Second, although the trend was in the same direction, there was no significant reduction on MRSA bloodstream infections for patients in Group 3. In fact, the crude rate of MRSA bloodstream infection was rather high in all three groups (0.5 to 0.7 per 1000 patient days in all groups during the baseline and intervention periods). For reference, the rate of MRSA bloodstream infection at Guy’s and St. Thomas’ NHS Foundation Trust in London was lower than this at the peak of the MRSA problems in 2003, approximately 10 times lower by 2008 and has fallen further since then. So, why the relatively high rate of MRSA bloodstream infection across the board in this study?

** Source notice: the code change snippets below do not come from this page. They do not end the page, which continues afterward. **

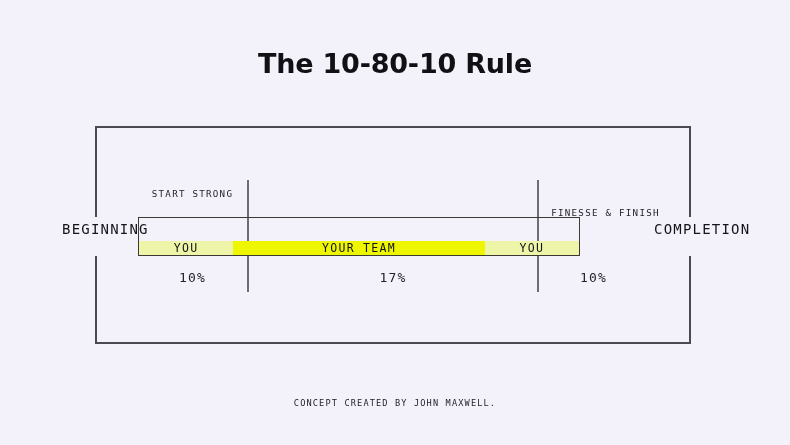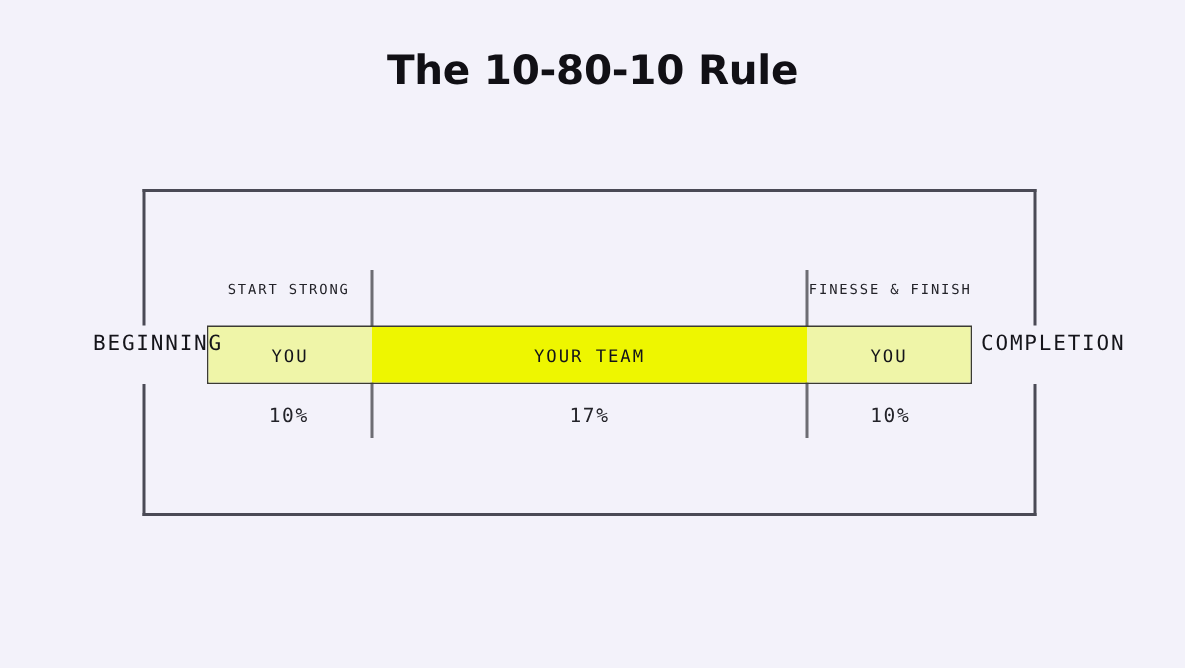"The 10-80-10 Rule" #title { top: 32px -> 48px }
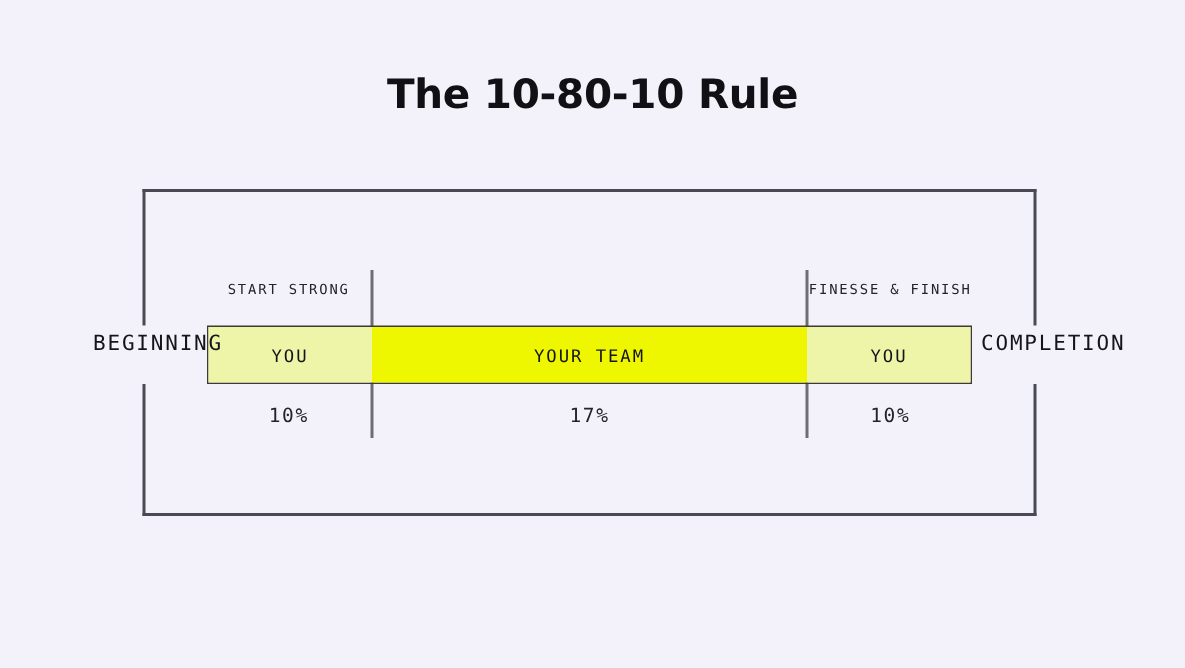"FINESSE & FINISH" #phase-3 { left: 539px -> 551px; margin-top: none -> 19px }
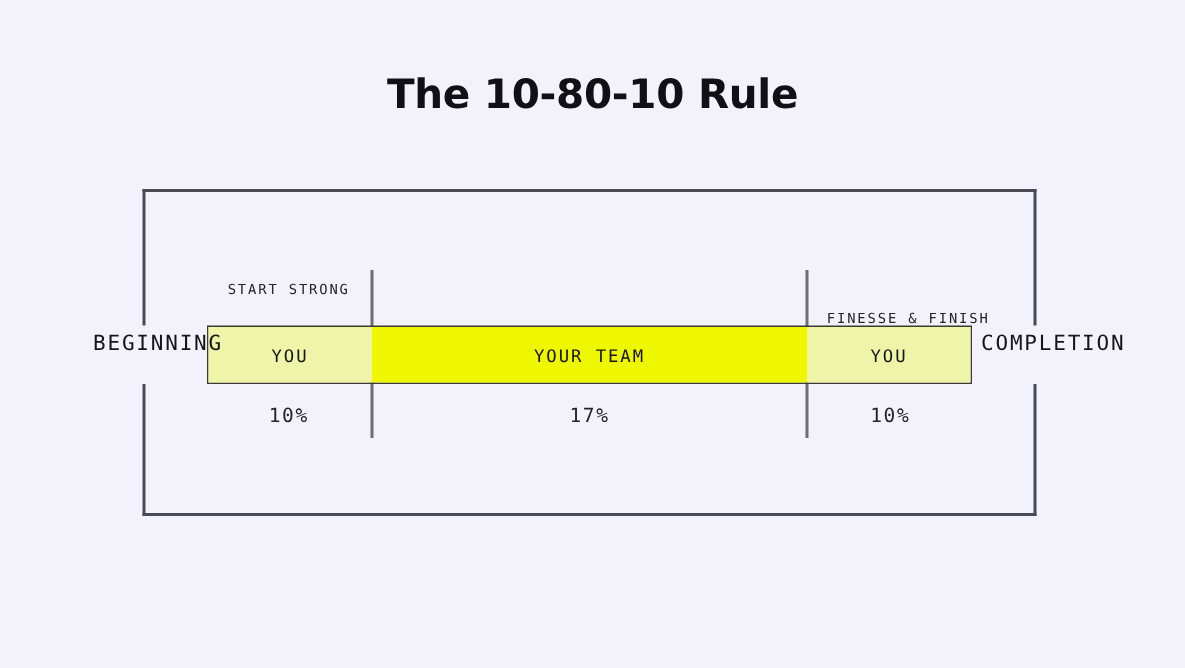"YOU" #bar { align-items: none -> flex-end; width: 510px -> 442px }
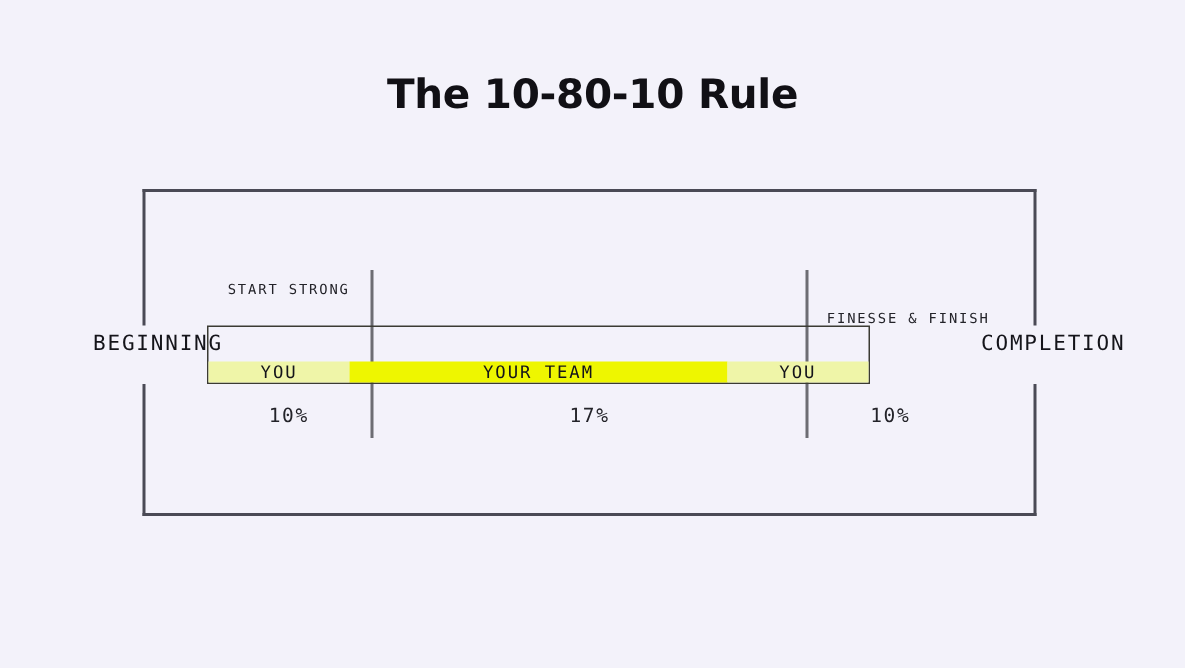"CONCEPT CREATED BY JOHN MAXWELL." div { html: none -> <div>CONCEPT CREATED BY JOHN MAXWELL.</div> }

Third, while randomization is the “gold standard” in terms of study design, by chance, three of four hospitals that performed bone marrow and solid organ transplantation ended up in Group 3, which skewed this population somewhat. The study was large enough to “smooth out” this skew, but small studies that attempt randomization should take note. In a recent study with Johns Hopkins, we only had 6 units to play with so decided not to randomize but instead roughly “matched” the units in the two arms, which may be a better approach in smaller studies.

Fourth, it does not seem that any attempt was made to ensure that patients in Groups 1 and 2 were bathed daily. While bathing with chlorhexidine impregnated cloths has been shown to be superior to bathing with soap and water, it is not possible to determine whether daily bathing or chlorhexidine were most important.

Finally, compliance will never be 100%. Only 81% of patients in Group 3 actually received chlorhexidine and 86% received mupriocin, and only approximately 90% of patients in Group 2 that were due decolonization received chlorhexidine and mupriocin. However, the authors did achieve a very high compliance (in the high 90s) with admission screening in Groups 1 and 2.

Summary: The authors should be complimented for performing such a detailed and useful study. Unfortunately, the protocol was not configured to assess the relative contribution of mupirocin and chlorhexidine to the reductions in infection. Given the likely emergence of mupirocin resistance, future studies should drop the universal use of mupirocin all together and see how far universal chlorhexidine alone can go; recent data suggest it will go a long way. Indeed, the UK has managed to make a dramatic, national reduction in the rate of MRSA bloodstream infection without implementing universal mupirocin.

I have grave concerns about the universal use of mupirocin for all ICU admissions and, perish the thought, for all hospital admissions. To decide on implementing universal mupriocin use with a plan to keep an eye on resistance rates seems remiss (to put it politely) since the likelihood of widespread resistance is so high. I am less concerned about the universal use of chlorhexidine, although reduced susceptibility needs to be monitored carefully.

The accompanying editorial was entitled ‘Screening inpatients for MRSA – the case is closed’. For me, the only closed case emerging from this study is that universal, indiscriminate use of mupriocin is a bad idea. Antibiotics have caused the problem; they are not the solution.

Article citation: Huang et al. Targeted versus universal decolonization to prevent ICU infection. New Engl J Med 2013 May 29. [Epub ahead of print].